= Beginning of Section =
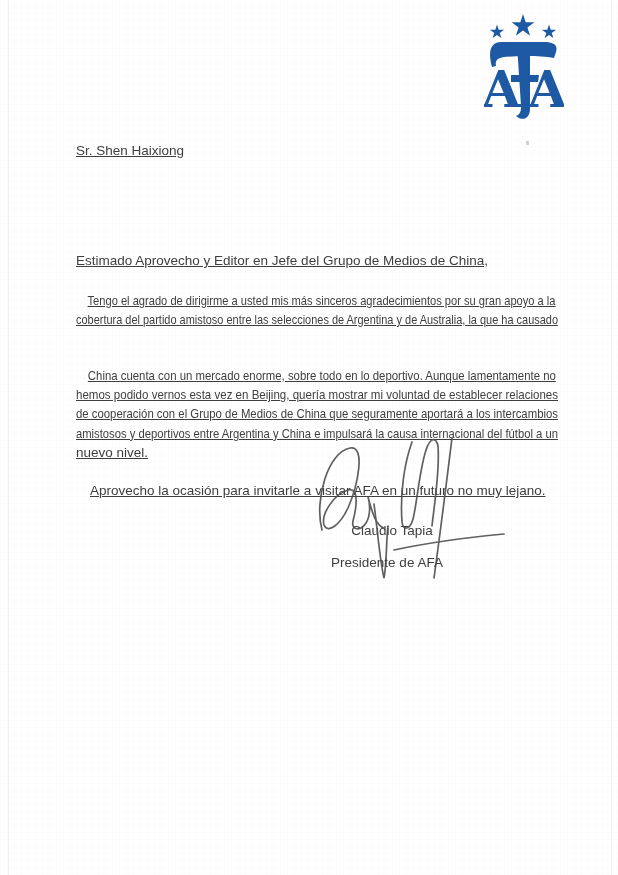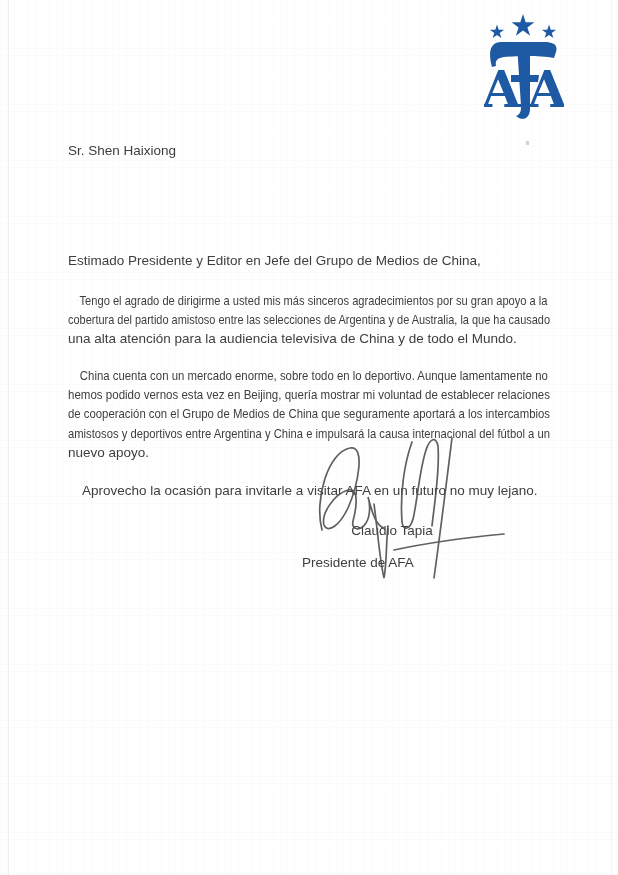--- a/index.html
+++ b/index.html
@@ -23,7 +23,7 @@
   .artifact { position:absolute; left:526px; top:141px; width:3px; height:4px;
               background:#9a9a9a; opacity:0.45; }
 
-  .block { position:absolute; left:68px; width:482px; font-size:13.5px; line-height:19.2px; }
+  .block { position:absolute; left:76px; width:482px; font-size:13.5px; line-height:19.2px;text-decoration:underline; }
   .line  { white-space:pre; }
   .ind   { padding-left:14px; box-sizing:border-box; }
 

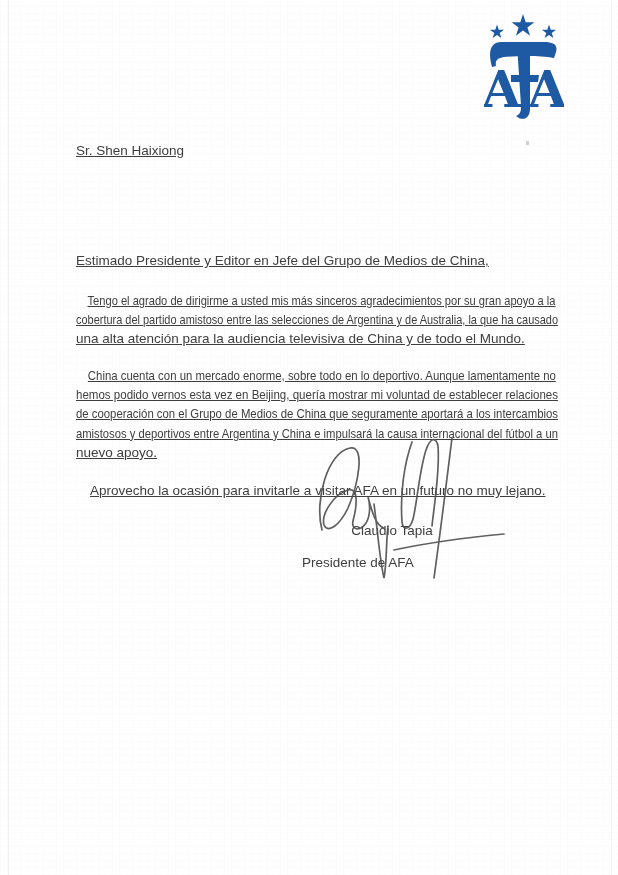--- a/index.html
+++ b/index.html
@@ -67,7 +67,7 @@
 
 
   <div class="block" style="top:251px">
-    <div class="line">Estimado Presidente y Editor en Jefe del Grupo de Medios de China,</div>
+    <div class="line">Estimado Aprovecho y Editor en Jefe del Grupo de Medios de China,</div>
   </div>
 
   <div class="block" style="top:291px">

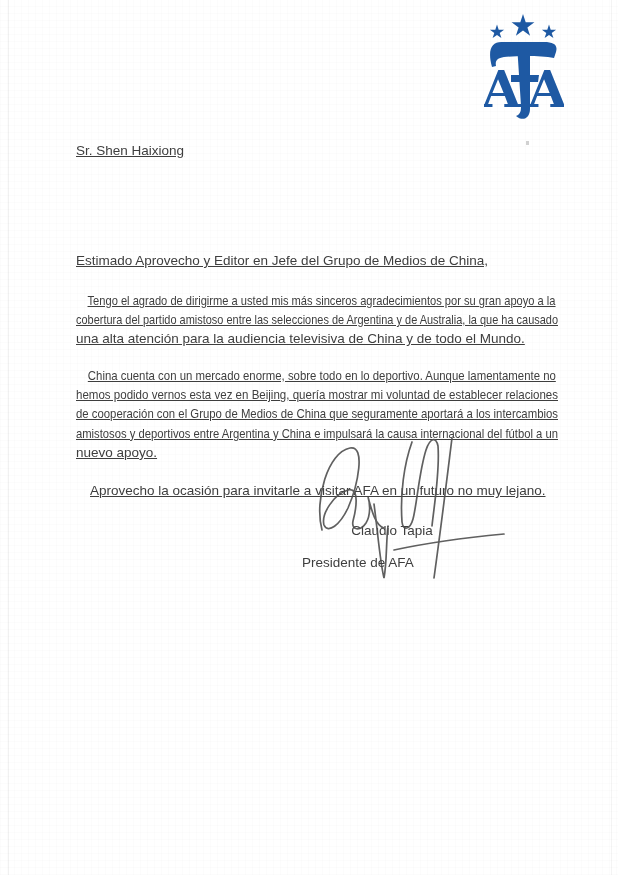--- a/index.html
+++ b/index.html
@@ -73,7 +73,6 @@
   <div class="block" style="top:291px">
     <div class="line just ind" style="transform: scaleX(0.823853); transform-origin: 0px 50%;">Tengo el agrado de dirigirme a usted mis más sinceros agradecimientos por su gran apoyo a la</div>
     <div class="line just" style="transform: scaleX(0.81196); transform-origin: 0px 50%;">cobertura del partido amistoso entre las selecciones de Argentina y de Australia, la que ha causado</div>
-    <div class="line">una alta atención para la audiencia televisiva de China y de todo el Mundo.</div>
   </div>
 
   <div class="block" style="top:366px">

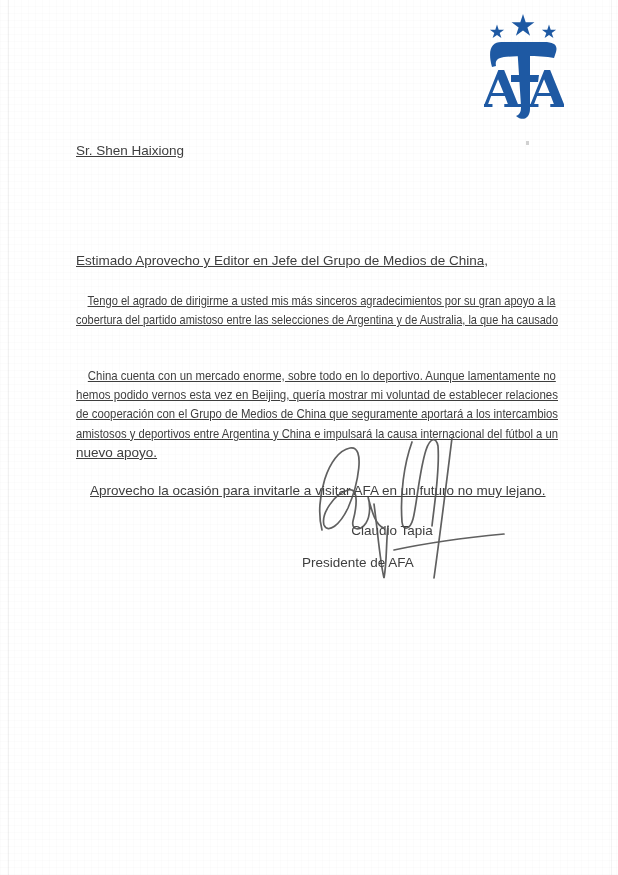--- a/index.html
+++ b/index.html
@@ -80,7 +80,7 @@
     <div class="line just" style="transform: scaleX(0.854137); transform-origin: 0px 50%;">hemos podido vernos esta vez en Beijing, quería mostrar mi voluntad de establecer relaciones</div>
     <div class="line just" style="transform: scaleX(0.841761); transform-origin: 0px 50%;">de cooperación con el Grupo de Medios de China que seguramente aportará a los intercambios</div>
     <div class="line just" style="transform: scaleX(0.833054); transform-origin: 0px 50%;">amistosos y deportivos entre Argentina y China e impulsará la causa internacional del fútbol a un</div>
-    <div class="line">nuevo apoyo.</div>
+    <div class="line">nuevo nivel.</div>
   </div>
 
   <div class="block" style="top:481px">

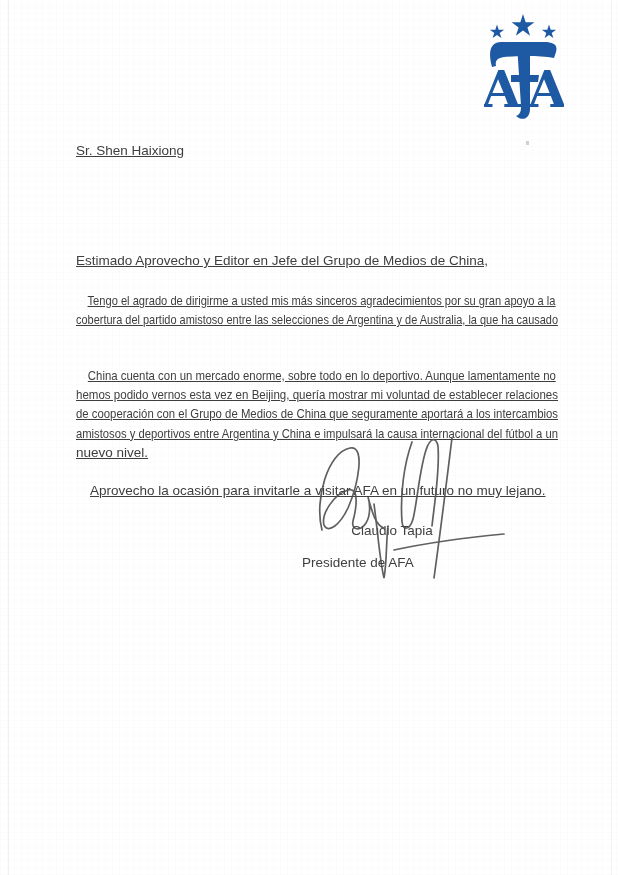--- a/index.html
+++ b/index.html
@@ -29,7 +29,7 @@
 
   .sig-name  { position:absolute; left:307px; top:521px; width:170px; text-align:center;
                font-size:13.5px; line-height:19.2px; }
-  .sig-title { position:absolute; left:302px; top:553px; width:170px; 
+  .sig-title { position:absolute; left:302px; top:553px; width:170px; text-align:center;
                font-size:13.5px; line-height:19.2px; }
 
   .signature { position:absolute; left:312px; top:430px; width:198px; height:150px; }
= End of Section =
## EXERCISE
Print the material above once more, exactly. No pictures belong in it.

## ANSWER FOR THE TASK
--- a/index.html
+++ b/index.html
@@ -23,7 +23,7 @@
   .artifact { position:absolute; left:526px; top:141px; width:3px; height:4px;
               background:#9a9a9a; opacity:0.45; }
 
-  .block { position:absolute; left:68px; width:482px; font-size:13.5px; line-height:19.2px; }
+  .block { position:absolute; left:76px; width:482px; font-size:13.5px; line-height:19.2px;text-decoration:underline; }
   .line  { white-space:pre; }
   .ind   { padding-left:14px; box-sizing:border-box; }
 

--- a/index.html
+++ b/index.html
@@ -67,7 +67,7 @@
 
 
   <div class="block" style="top:251px">
-    <div class="line">Estimado Presidente y Editor en Jefe del Grupo de Medios de China,</div>
+    <div class="line">Estimado Aprovecho y Editor en Jefe del Grupo de Medios de China,</div>
   </div>
 
   <div class="block" style="top:291px">

--- a/index.html
+++ b/index.html
@@ -73,7 +73,6 @@
   <div class="block" style="top:291px">
     <div class="line just ind" style="transform: scaleX(0.823853); transform-origin: 0px 50%;">Tengo el agrado de dirigirme a usted mis más sinceros agradecimientos por su gran apoyo a la</div>
     <div class="line just" style="transform: scaleX(0.81196); transform-origin: 0px 50%;">cobertura del partido amistoso entre las selecciones de Argentina y de Australia, la que ha causado</div>
-    <div class="line">una alta atención para la audiencia televisiva de China y de todo el Mundo.</div>
   </div>
 
   <div class="block" style="top:366px">

--- a/index.html
+++ b/index.html
@@ -80,7 +80,7 @@
     <div class="line just" style="transform: scaleX(0.854137); transform-origin: 0px 50%;">hemos podido vernos esta vez en Beijing, quería mostrar mi voluntad de establecer relaciones</div>
     <div class="line just" style="transform: scaleX(0.841761); transform-origin: 0px 50%;">de cooperación con el Grupo de Medios de China que seguramente aportará a los intercambios</div>
     <div class="line just" style="transform: scaleX(0.833054); transform-origin: 0px 50%;">amistosos y deportivos entre Argentina y China e impulsará la causa internacional del fútbol a un</div>
-    <div class="line">nuevo apoyo.</div>
+    <div class="line">nuevo nivel.</div>
   </div>
 
   <div class="block" style="top:481px">

--- a/index.html
+++ b/index.html
@@ -29,7 +29,7 @@
 
   .sig-name  { position:absolute; left:307px; top:521px; width:170px; text-align:center;
                font-size:13.5px; line-height:19.2px; }
-  .sig-title { position:absolute; left:302px; top:553px; width:170px; 
+  .sig-title { position:absolute; left:302px; top:553px; width:170px; text-align:center;
                font-size:13.5px; line-height:19.2px; }
 
   .signature { position:absolute; left:312px; top:430px; width:198px; height:150px; }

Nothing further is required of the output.